→ **To do**: Return all the lines below exactly. Any picture among them is omitted.

---------- Record set

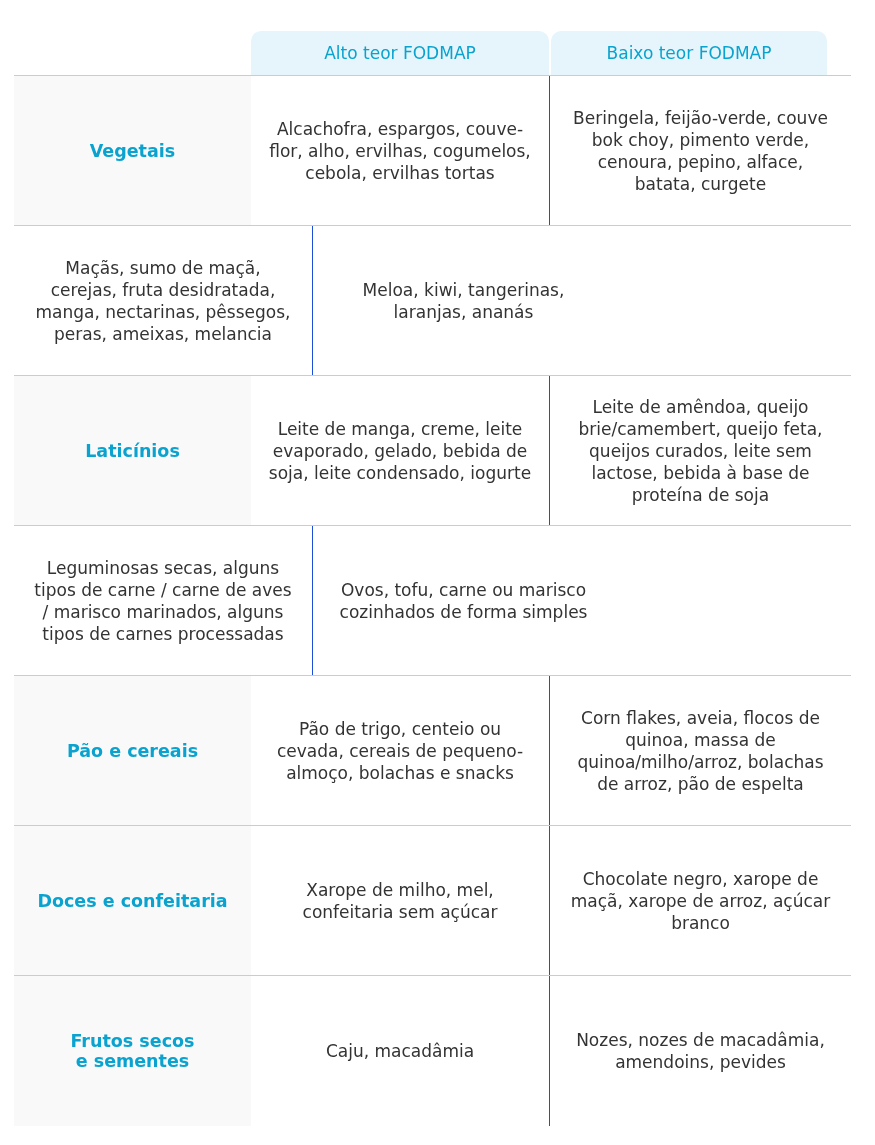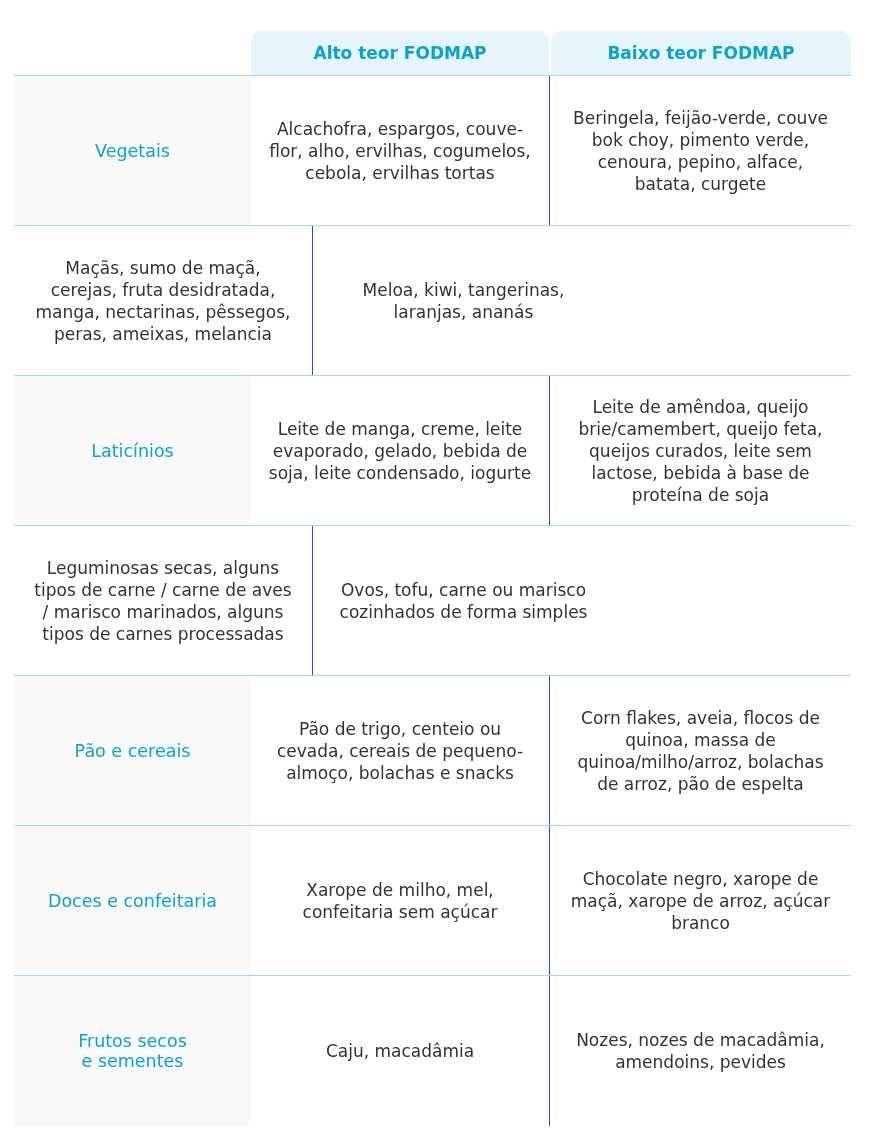--- a/index.html
+++ b/index.html
@@ -9,7 +9,7 @@
     .head { display: flex; height: 44px; }
     .head .blank { width: 237px; }
     .head .hcell { height: 44px; background: #e5f5fb; color: #0aa3cf;
-                   font-weight: bold; font-size: 17px; display: flex; align-items: center;
+                   font-weight: normal; font-size: 17px; display: flex; align-items: center;
                    justify-content: center; border-radius: 10px 10px 0 0; box-sizing: border-box; }
     .head .h1 { width: 298px; margin-right: 2px; }
     .head .h2 { width: 300px; text-align: center; }

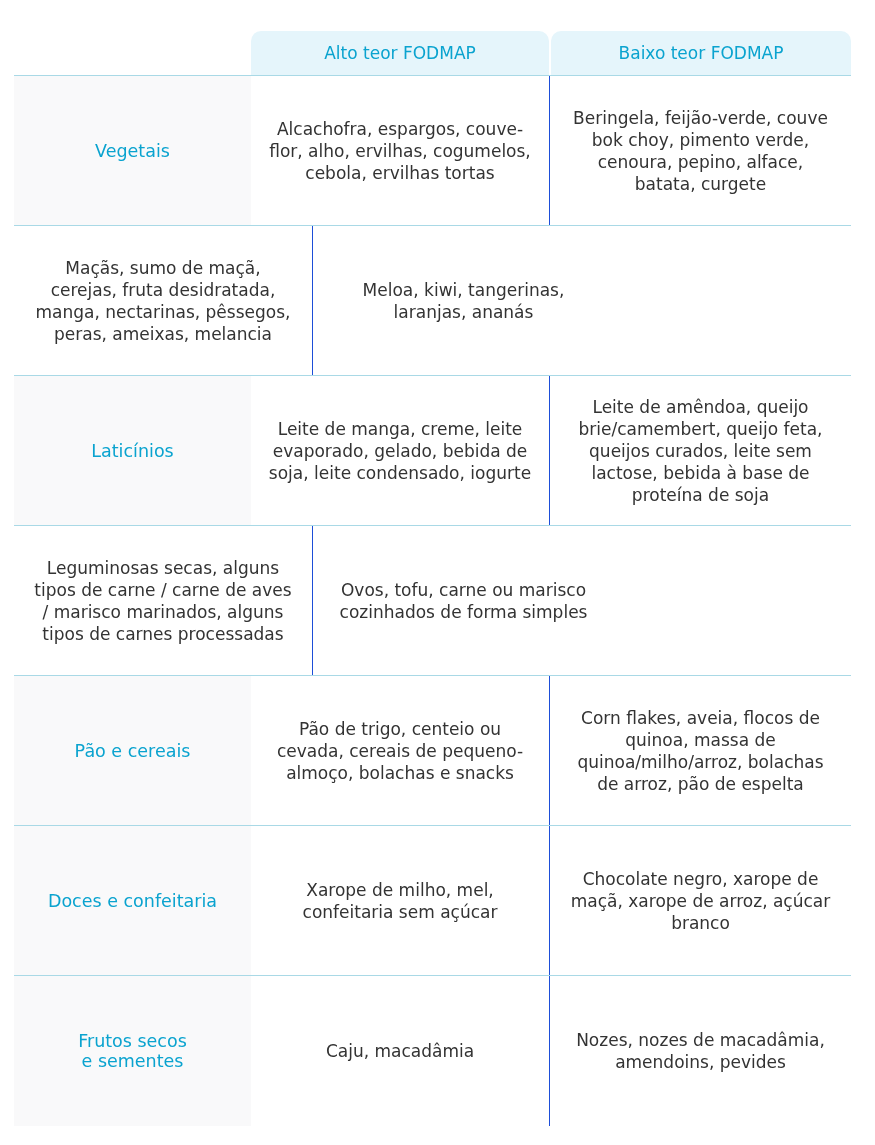--- a/index.html
+++ b/index.html
@@ -12,7 +12,7 @@
                    font-weight: normal; font-size: 17px; display: flex; align-items: center;
                    justify-content: center; border-radius: 10px 10px 0 0; box-sizing: border-box; }
     .head .h1 { width: 298px; margin-right: 2px; }
-    .head .h2 { width: 300px; text-align: center; }
+    .head .h2 { width: 276px; text-align: center; }
     .row { display: flex; height: 150px; border-top: 1px solid #a9d9e6; box-sizing: border-box; }
     .row.last { height: 151px; }
     .row .cat { width: 237px; background: #f9f9fa; color: #0aa3cf; font-size: 17.5px;

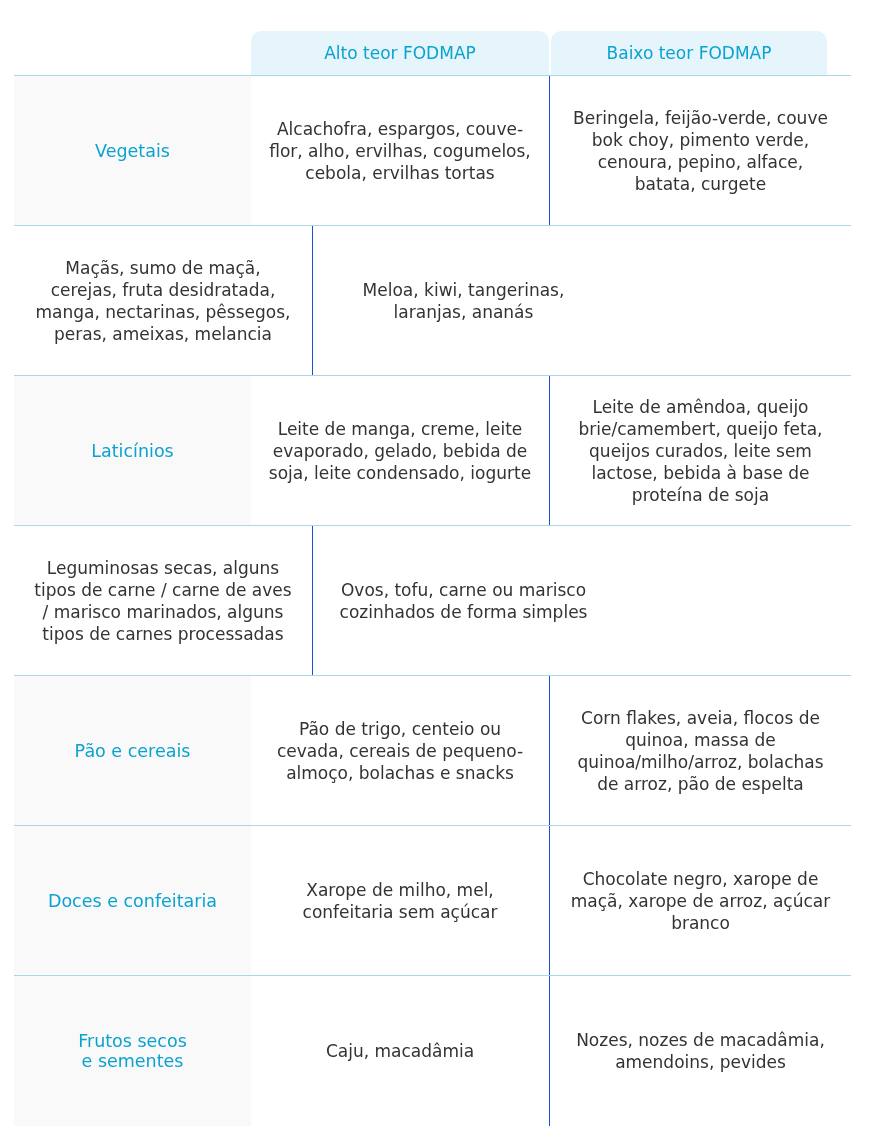--- a/index.html
+++ b/index.html
@@ -17,7 +17,7 @@
     .row.last { height: 151px; }
     .row .cat { width: 237px; background: #f9f9fa; color: #0aa3cf; font-size: 17.5px;
                 display: flex; align-items: center; justify-content: center; text-align: center;
-                white-space: pre-line; font-weight: 400; }
+                white-space: pre-line; font-weight: 700; }
     .row .cell { font-size: 17px; color: #333333; line-height: 22px; text-align: center;
                  display: flex; align-items: center; justify-content: center; box-sizing: border-box;
                  padding: 0 16px; }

--------------------

→ **Task answer**:
--- a/index.html
+++ b/index.html
@@ -9,7 +9,7 @@
     .head { display: flex; height: 44px; }
     .head .blank { width: 237px; }
     .head .hcell { height: 44px; background: #e5f5fb; color: #0aa3cf;
-                   font-weight: bold; font-size: 17px; display: flex; align-items: center;
+                   font-weight: normal; font-size: 17px; display: flex; align-items: center;
                    justify-content: center; border-radius: 10px 10px 0 0; box-sizing: border-box; }
     .head .h1 { width: 298px; margin-right: 2px; }
     .head .h2 { width: 300px; text-align: center; }

--- a/index.html
+++ b/index.html
@@ -12,7 +12,7 @@
                    font-weight: normal; font-size: 17px; display: flex; align-items: center;
                    justify-content: center; border-radius: 10px 10px 0 0; box-sizing: border-box; }
     .head .h1 { width: 298px; margin-right: 2px; }
-    .head .h2 { width: 300px; text-align: center; }
+    .head .h2 { width: 276px; text-align: center; }
     .row { display: flex; height: 150px; border-top: 1px solid #a9d9e6; box-sizing: border-box; }
     .row.last { height: 151px; }
     .row .cat { width: 237px; background: #f9f9fa; color: #0aa3cf; font-size: 17.5px;

--- a/index.html
+++ b/index.html
@@ -17,7 +17,7 @@
     .row.last { height: 151px; }
     .row .cat { width: 237px; background: #f9f9fa; color: #0aa3cf; font-size: 17.5px;
                 display: flex; align-items: center; justify-content: center; text-align: center;
-                white-space: pre-line; font-weight: 400; }
+                white-space: pre-line; font-weight: 700; }
     .row .cell { font-size: 17px; color: #333333; line-height: 22px; text-align: center;
                  display: flex; align-items: center; justify-content: center; box-sizing: border-box;
                  padding: 0 16px; }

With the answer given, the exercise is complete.